Regardless of the specific criticisms, though, what has always struck me is how few of the critics seem to actually understand the role. The most striking example I can think of was a well-known thought leader from whom I’ve gained many insights saying (to my face, no less!), “I don’t know what an agile coach is, but I think they should be expunged.” The juxtaposition of confessed ignorance and hateful language was quite stunning!

Alongside these other trends and currents, it seems that the role is now much less popular, with fewer open postings for the role than I remember in the past. Perhaps the best illustration of this: as I write this, I am unemployed, laid off by the company that arguably did more than any other to popularize the term “Agile Coach”, and which has now removed the function entirely.

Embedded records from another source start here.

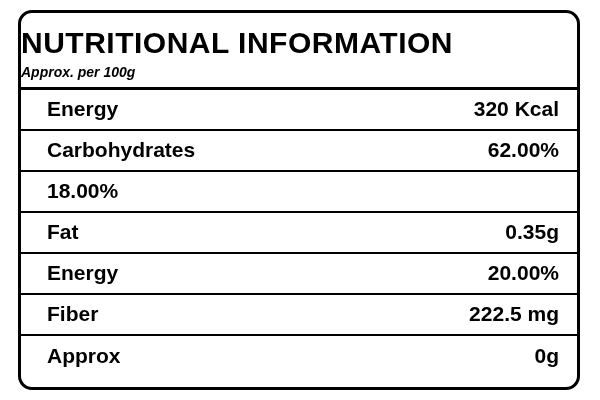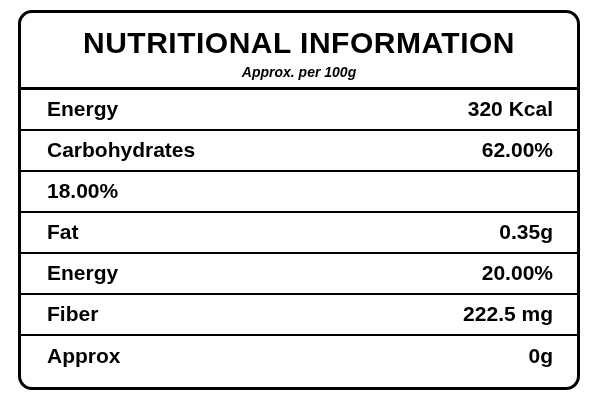--- a/index.html
+++ b/index.html
@@ -21,21 +21,21 @@
     width: 562px;
     height: 380px;
     border: 3px solid #000000;
     border-radius: 14px;
     box-sizing: border-box;
     background: #ffffff;
     overflow: hidden;
   }
   .header {
     padding-top: 14px;
-    text-align: center;
+    text-align: left;
   }
   .title {
     font-size: 30px;
     font-weight: bold;
     letter-spacing: 0.5px;
     line-height: 1.05;
   }
   .subtitle {
     font-size: 14px;
     font-weight: bold;
@@ -45,21 +45,21 @@
   }
   .rows {
     border-top: 3px solid #000000;
   }
   .row {
     display: flex;
     align-items: center;
     justify-content: space-between;
     height: 41px;
     border-bottom: 2px solid #000000;
-    padding: 0 24px 0 26px;
+    padding: 0 18px 0 26px;
     box-sizing: border-box;
   }
   .row:last-child {
     border-bottom: none;
   }
   .nutrient {
     font-size: 21px;
     font-weight: bold;
     white-space: nowrap;
   }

Thinking about all this, as I celebrate my tenth anniversary of working as an agile coach, I want to take the term back. I want to shift the conversation from the negative to the positive. Rather than wasting our time focused on what’s wrong with some agile coaches, wouldn’t it be better to contribute to a discussion of the ideal that agile coaches should be striving for? To that end, this is the definition that I have lived by, and that I’ve seen other world-class agile coaches embody:

As an agile coach, I help people and groups build the capacity they need in order to achieve their desired impacts, while rooted in the values and principles expressed by the Agile Manifesto.

Breaking this down:

  • I help people and groups
    The techniques I use and their intended targets range in focus from individuals and teams up to entire companies. My clients have included entry-level developers, product managers, engineering managers, and senior leaders up to the CEO. This is primarily in software development, but I have also worked with groups in legal, sales, design, and political organizing.
  • …build the capacity they need…
    Clients come to me because they are stuck trying to achieve something. Rather than simply helping them overcome the challenge, I find ways to help them while also developing their muscles so they can better handle the challenge on their own in the future.
  • …in order to achieve their desired impacts…
    This seems obvious, but it is worth stressing, given how frequently people fall into the trap of doing stuff without actually making progress toward the reason they were doing that stuff in the first place.
  • while rooted in the values and principles expressed by the Agile Manifesto.
    The key point is that the “Agile” in “Agile Coach” doesn’t primarily describe what I coach my clients to do; it describes the foundational beliefs that shape how I coach them. Specifically, it means that I stay connected to the basic truths about humans working together in unpredictable environments that are reflected in the Agile Manifesto.

This definition doesn’t limit me to teaching Scrum, or helping teams navigate conflict, or facilitating cross-functional design workshops, or coaching product managers on developing strategy, or helping leaders design organizations to meet their needs, or working to shape cultural forces that connect it all. Neither does it say I will do all of these at any given time. Rather, it orients my energy toward the bottom line: what the client is really trying to accomplish and how they need to grow in order to get there, without losing my grip on what my experience of helping people develop products has shown me to be true.

It’s been deeply fulfilling work, and I hope that I have the privilege of doing it again. I’m curious to see where things will stand in another ten years.